■ **DATA**

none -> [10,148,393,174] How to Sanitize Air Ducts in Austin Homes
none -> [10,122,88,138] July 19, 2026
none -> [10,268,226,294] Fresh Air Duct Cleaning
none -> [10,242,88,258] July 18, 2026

...

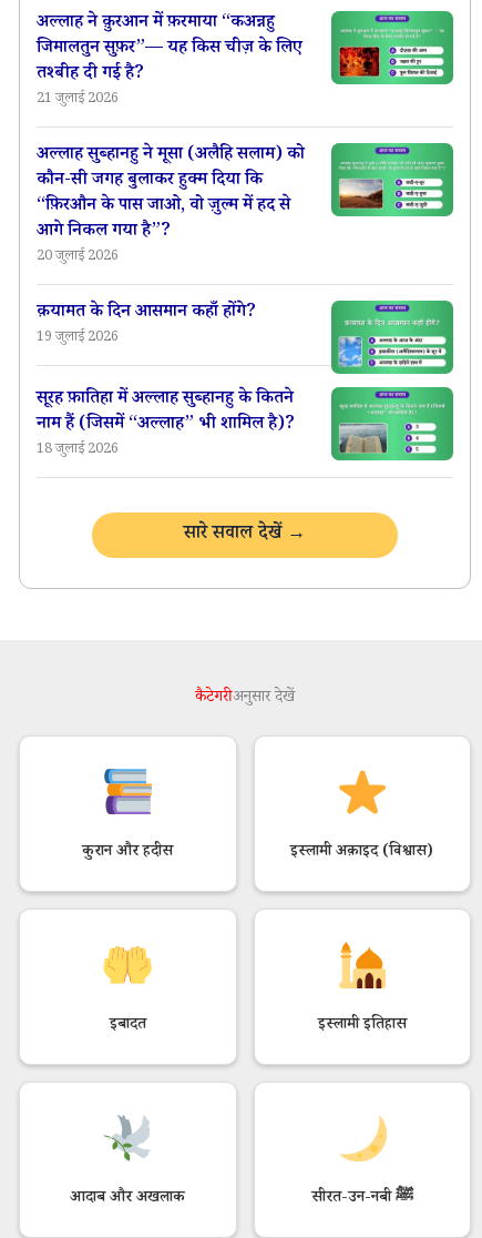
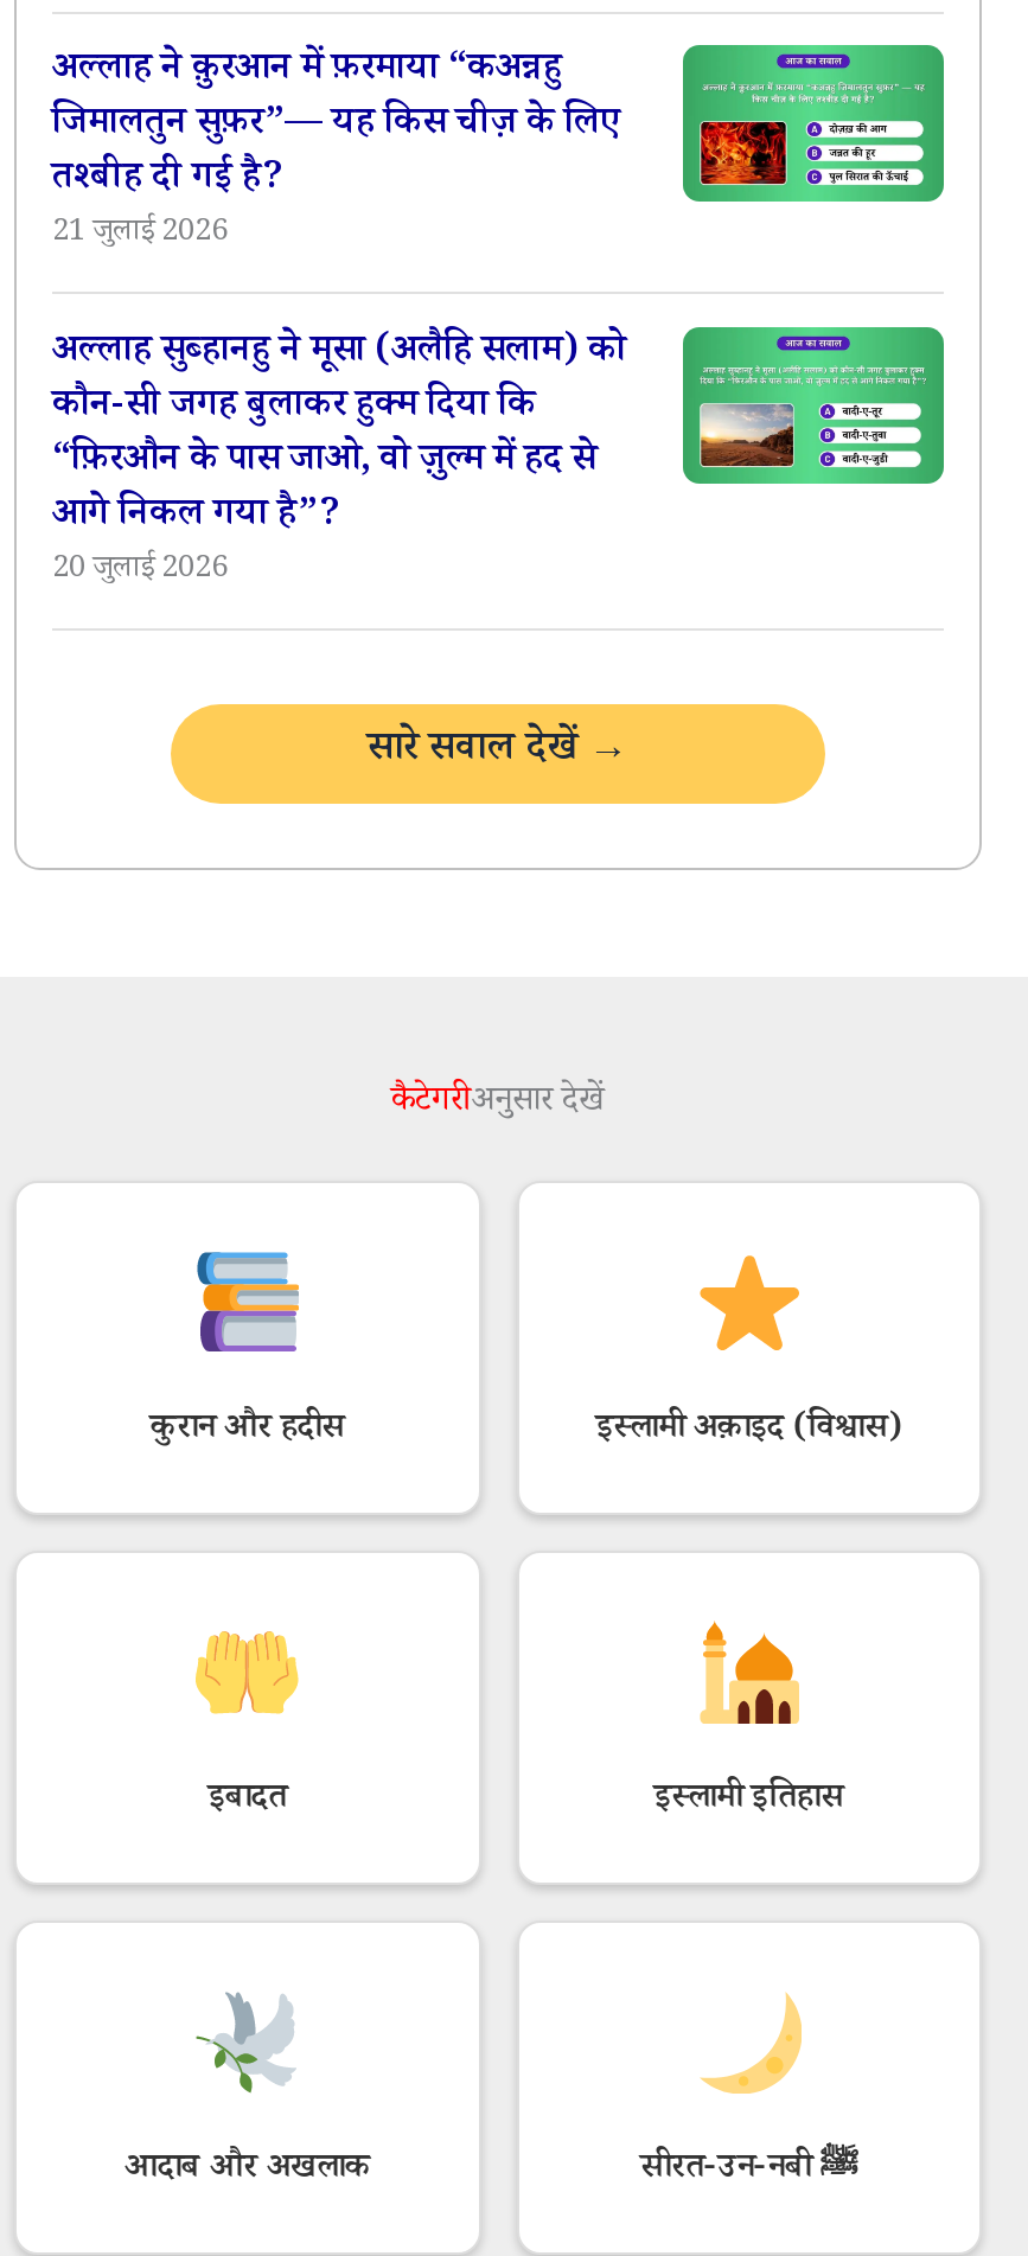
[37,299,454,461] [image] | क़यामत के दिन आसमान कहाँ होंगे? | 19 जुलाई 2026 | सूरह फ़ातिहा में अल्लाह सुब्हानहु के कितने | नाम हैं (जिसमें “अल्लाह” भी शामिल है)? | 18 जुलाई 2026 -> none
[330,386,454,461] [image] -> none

* * *

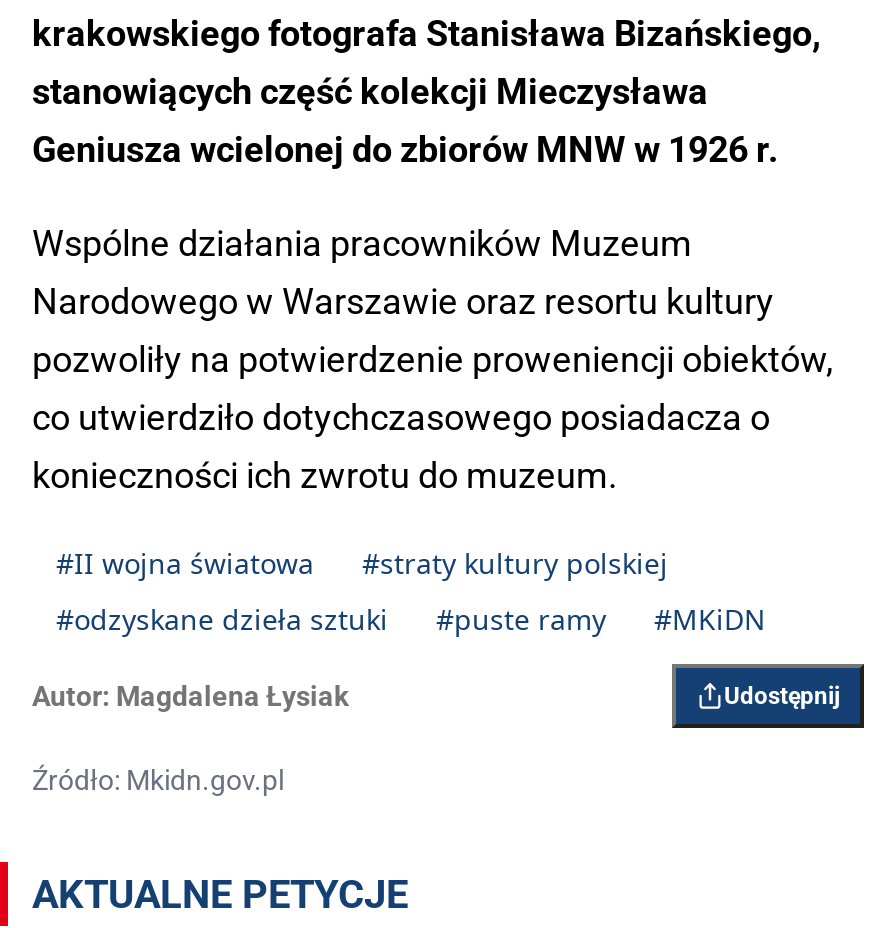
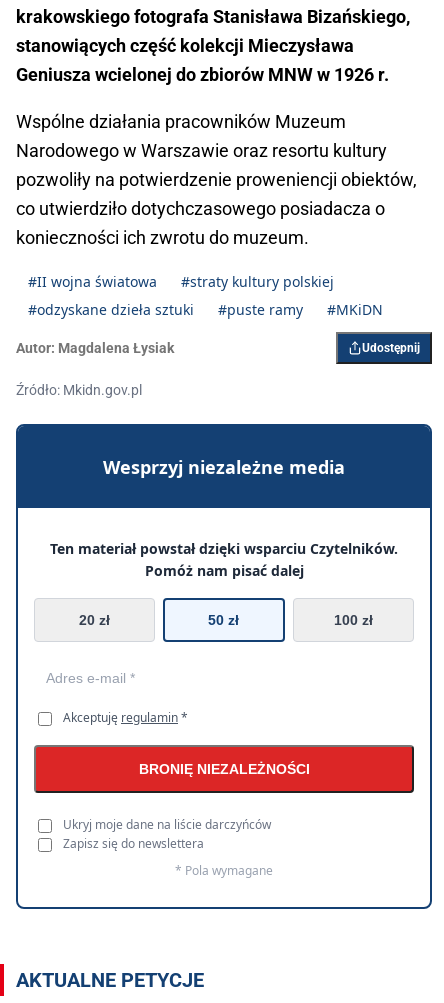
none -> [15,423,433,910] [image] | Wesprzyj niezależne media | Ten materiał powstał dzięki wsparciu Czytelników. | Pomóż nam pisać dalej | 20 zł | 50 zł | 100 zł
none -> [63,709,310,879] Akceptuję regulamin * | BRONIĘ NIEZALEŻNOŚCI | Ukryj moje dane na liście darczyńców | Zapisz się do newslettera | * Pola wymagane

■ **AIM OF THE EXERCISE**
Take every line from the data that includes the word "July".

■ **RESPONSE TO THIS EXERCISE**
none -> [10,122,88,138] July 19, 2026
none -> [10,242,88,258] July 18, 2026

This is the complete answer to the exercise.